The test for a "stop" is an objective one. A person is seized under Article I, section 9, of the Oregon Constitution"(a) if a law enforcement officer intentionally and significantly restricts, interferes with, or otherwise deprives an individual of that individual's liberty or freedom of movement; or (b) if a reasonable person under the totality of the circumstances would believe that (a) above has occurred." Ashbaugh , 349 Or. at 316, 244 P.3d 360 (internal quotation marks omitted). Because the latter part of the test depends on the totality of the circumstances, "the inquiry is not whether each of the officer's actions * * *, examined separately, would convey to a reasonable person" that she was not free to terminate the encounter or otherwise go about her ordinary affairs. State v. Charles , 263 Or. App. 578, 584-85, 331 P.3d 1012 (2014). "Rather, the question is whether all of the officer's actions combine to form a whole greater than the sum of its parts; that is, whether, based on the totality of the circumstances, a reasonable person would believe that the officer had intentionally and significantly deprived defendant of his freedom of movement." Id . at 585, 331 P.3d 1012. The "circumstances as a whole"—including "the content of the officers' requests, the manner in which they were made, or the overall context of the contact"—may elevate an encounter to the level of a seizure by conveying to the citizen that the officer would not allow her to leave. Anderson , 354 Or. at 453, 313 P.3d 1113.
Stated another way, what would be mere conversation becomes a seizure "only if the officer engages in conduct significantly beyond that accepted in ordinary social intercourse." Holmes , 311 Or. at 410, 813 P.2d 28. "The pivotal factor is whether the officer, even if making inquiries [that] a private citizen would not,[ ] has otherwise conducted himself in a manner that would be perceived as nonoffensive contact if it had occurred between two ordinary citizens." Id.
When engaged in "mere conversation" with a citizen, an officer may be interested in matters that are not typical subjects of casual conversation and ask questions that might be considered surprising or rude in ordinary social discourse.

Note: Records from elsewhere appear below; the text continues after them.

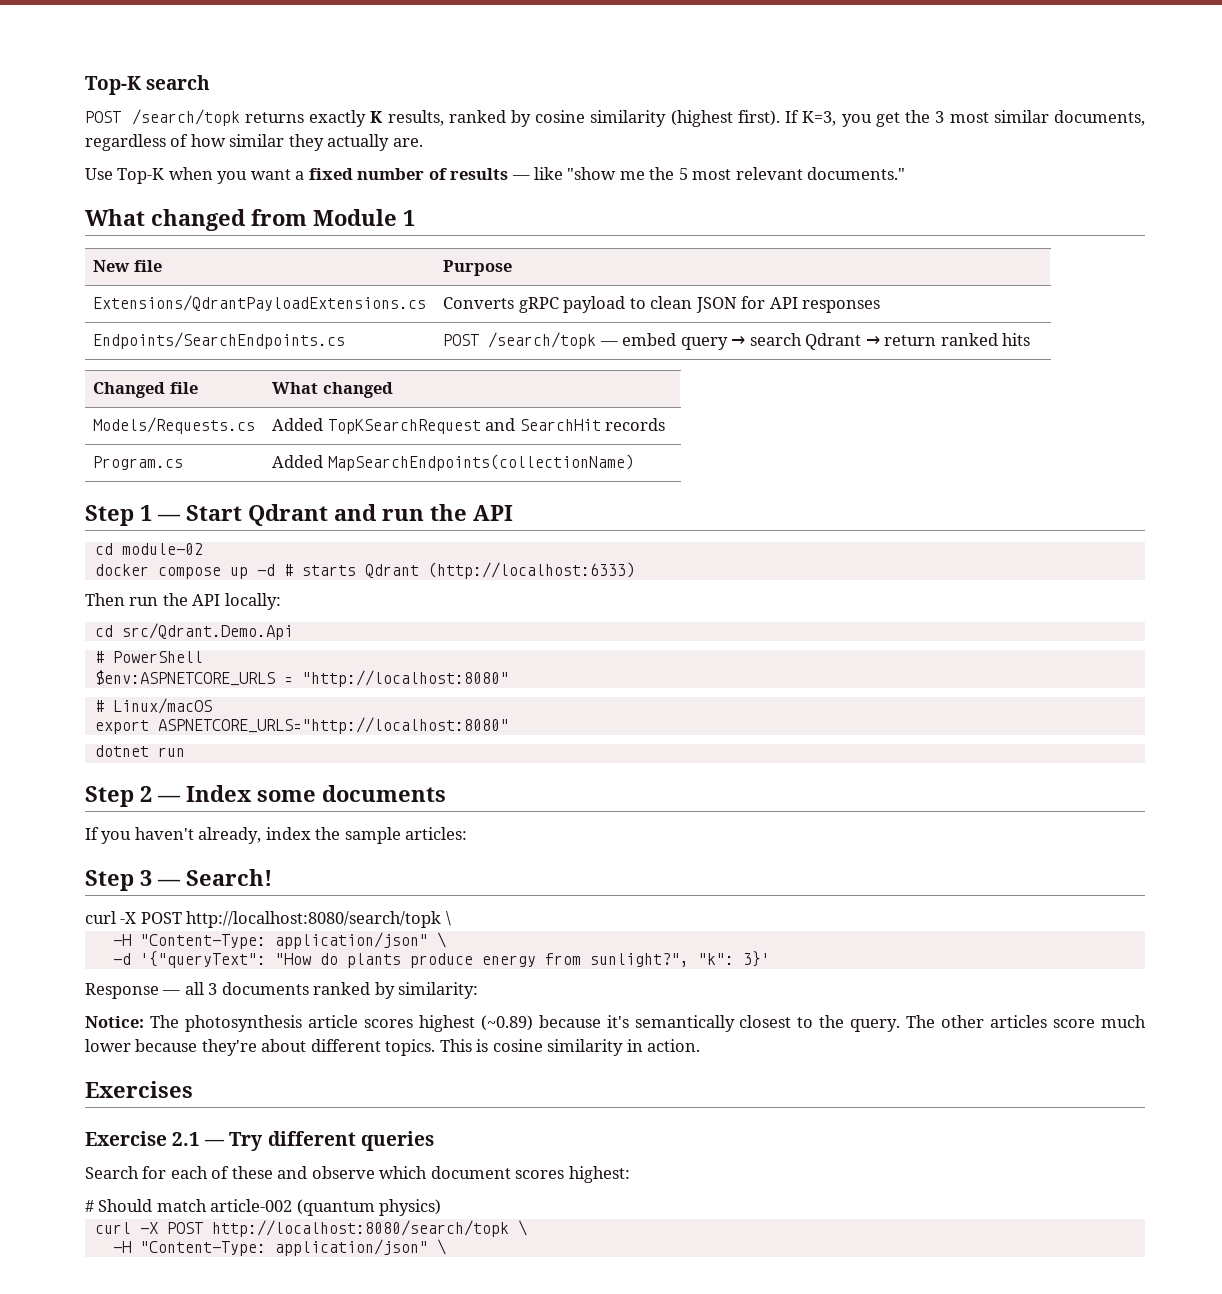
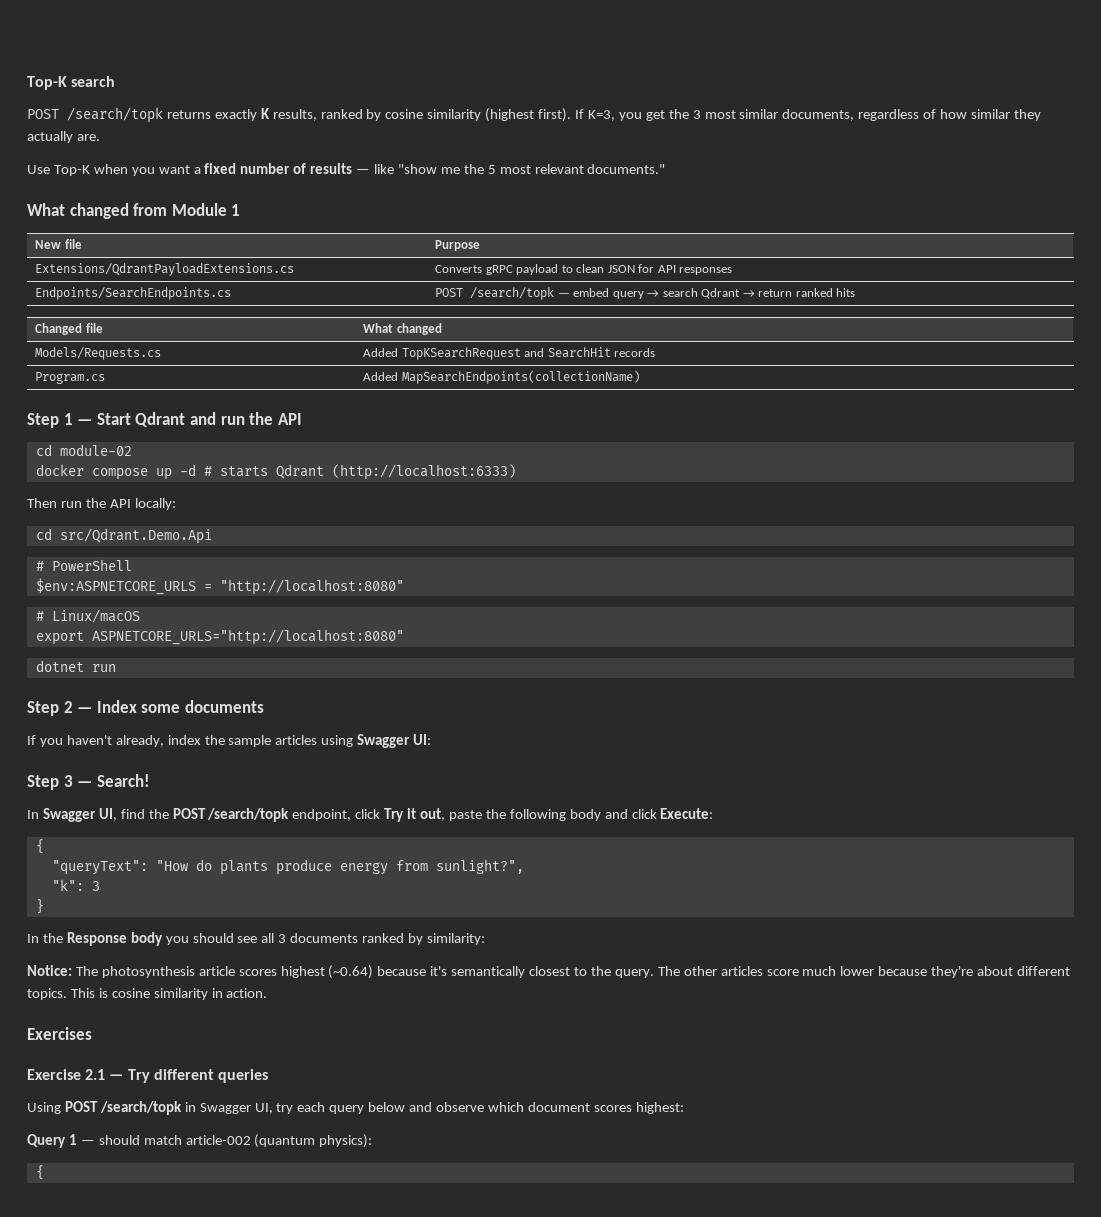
- If you haven't already, index the sample articles:
+ If you haven't already, index the sample articles using Swagger UI:
  Step 3 — Search!
- curl -X POST http://localhost:8080/search/topk \
- -H "Content-Type: application/json" \
- -d '{"queryText": "How do plants produce energy from sunlight?", "k": 3}'
- Response — all 3 documents ranked by similarity:
+ In Swagger UI, find the POST /search/topk endpoint, click Try it out, paste the following body and click Execute:
+ {
+ "queryText": "How do plants produce energy from sunlight?",
+ "k": 3
+ }
+ In the Response body you should see all 3 documents ranked by similarity:
- Notice: The photosynthesis article scores highest (~0.89) because it's semantically closest to the query.
+ Notice: The photosynthesis article scores highest (~0.64) because it's semantically closest to the query.
- Search for each of these and observe which document scores highest:
+ Using POST /search/topk in Swagger UI, try each query below and observe which document scores highest:
- # Should match article-002 (quantum physics)
- curl -X POST http://localhost:8080/search/topk \
- -H "Content-Type: application/json" \
+ Query 1 — should match article-002 (quantum physics):
+ {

However, "questions from a police officer to a citizen—even questions an ordinary citizen would regard as offensive—do not, by themselves, constitute a sufficient show of authority to effect a seizure." State v. Moats , 251 Or. App. 568, 575, 284 P.3d 568 (2012). Similarly, asking questions that suggest that a criminal investigation is underway does not, in and of itself, give rise to a seizure. The question is not whether the circumstances of an encounter would cause a citizen to reasonably believe that she is the subject of a criminal investigation; rather, it is whether they would cause the citizen to reasonably believe that she is not free to terminate the encounter or otherwise go about her ordinary affairs. State v. Backstrand , 354 Or. 392, 396 n. 4, 401, 313 P.3d 1084 (2013).

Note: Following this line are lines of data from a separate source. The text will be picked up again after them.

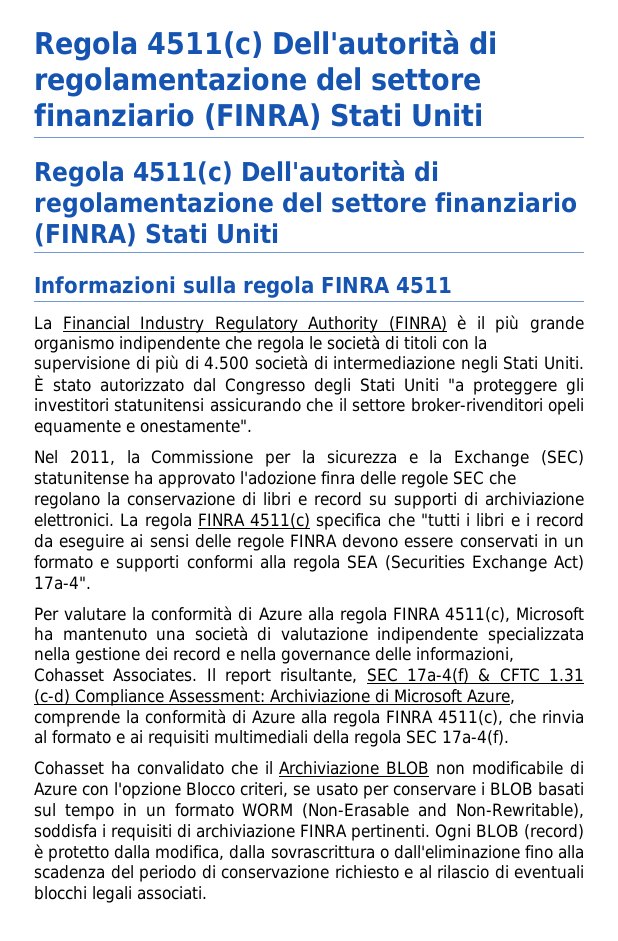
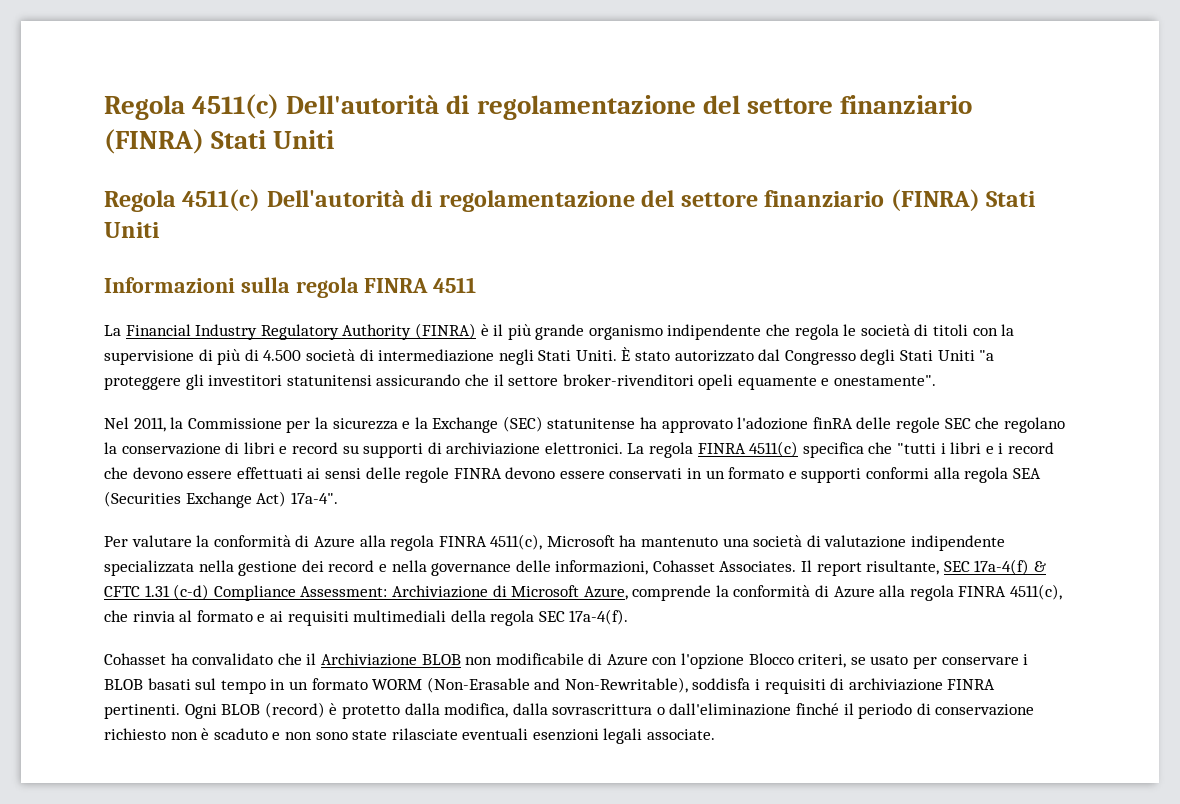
- Nel 2011, la Commissione per la sicurezza e la Exchange (SEC) statunitense ha approvato l'adozione finra delle regole SEC che regolano la conservazione di libri e record su supporti di archiviazione elettronici.
+ Nel 2011, la Commissione per la sicurezza e la Exchange (SEC) statunitense ha approvato l'adozione finRA delle regole SEC che regolano la conservazione di libri e record su supporti di archiviazione elettronici.
- La regola FINRA 4511(c) specifica che "tutti i libri e i record da eseguire ai sensi delle regole FINRA devono essere conservati in un formato e supporti conformi alla regola SEA (Securities Exchange Act) 17a-4".
+ La regola FINRA 4511(c) specifica che "tutti i libri e i record che devono essere effettuati ai sensi delle regole FINRA devono essere conservati in un formato e supporti conformi alla regola SEA (Securities Exchange Act) 17a-4".
- Ogni BLOB (record) è protetto dalla modifica, dalla sovrascrittura o dall'eliminazione fino alla scadenza del periodo di conservazione richiesto e al rilascio di eventuali blocchi legali associati.
+ Ogni BLOB (record) è protetto dalla modifica, dalla sovrascrittura o dall'eliminazione finché il periodo di conservazione richiesto non è scaduto e non sono state rilasciate eventuali esenzioni legali associate.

The "line between a ‘mere encounter’ and something that rises to the level of a ‘seizure’ does not lend itself to easy demarcation." State v. Backstrand , 354 Or. 392, 399, 313 P.3d 1084 (2013). Nonetheless, we must draw it, and, in this case, given the totality of the circumstances, we conclude that a reasonable person in defendant's position would believe that she was not free to terminate the encounter. As in Charles , "were we to look at each piece of the encounter between defendant and the officer independently, we would not necessarily conclude that any one piece, standing alone, amounted to a stop." 263 Or. App. at 584, 331 P.3d 1012. Indeed, we agree with the state that, viewing the interaction behind the nursery building in isolation, the officers' conduct would not constitute a stop. In other words, had the officers been driving past the nursery for another reason, noticed defendant standing next to her parked car, and stopped to talk to her, the situation would be different. Likewise, it would be different if someone had reported seeing a vehicle parked behind the closed nursery, and the officers had arrived, seen defendant, and stopped to question her.

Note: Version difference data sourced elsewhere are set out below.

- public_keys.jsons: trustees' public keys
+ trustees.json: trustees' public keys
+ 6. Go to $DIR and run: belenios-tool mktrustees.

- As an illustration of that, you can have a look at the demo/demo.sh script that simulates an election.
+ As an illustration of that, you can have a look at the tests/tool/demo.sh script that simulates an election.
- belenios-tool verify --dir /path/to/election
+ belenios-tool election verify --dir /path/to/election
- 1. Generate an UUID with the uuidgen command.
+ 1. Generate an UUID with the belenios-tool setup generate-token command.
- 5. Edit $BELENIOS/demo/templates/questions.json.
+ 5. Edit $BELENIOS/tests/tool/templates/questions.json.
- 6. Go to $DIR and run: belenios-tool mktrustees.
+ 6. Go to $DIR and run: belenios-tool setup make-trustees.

But we disagree with the state that we may limit our consideration only to what happened after the officers arrived behind the nursery building. We must consider the "totality of the circumstances" to determine if a seizure occurred. Backstrand , 354 Or. at 399, 313 P.3d 1084. The "overall context of the contact" may convey to a citizen that she is not free to leave, even if the content or manner of the officer's questions alone does not. Anderson , 354 Or. at 453, 313 P.3d 1113. Thus, the pertinent question is not whether the officers' conduct behind the nursery building constituted a stop, which is the focus of the state's arguments. The pertinent question is whether, even though the officers' conduct behind the nursery building would not constitute a stop in isolation, it rises to the level of a stop when the circumstances leading up to that interaction are also taken into account. "In [some] cases, the circumstances accompanying verbal questions or requests have led this court to conclude that the defendant was seized, not by an officer's questions per se , but given the context in which they were asked and the totality of the circumstances otherwise involved." Backstrand , 354 Or. at 406, 313 P.3d 1084 ; see also State v. Highley , 354 Or. 459, 473, 313 P.3d 1068 (2013) (even if none of an officer's individual actions amount to a stop, the actions "in combination" may transform "what began as a mere encounter into a stop").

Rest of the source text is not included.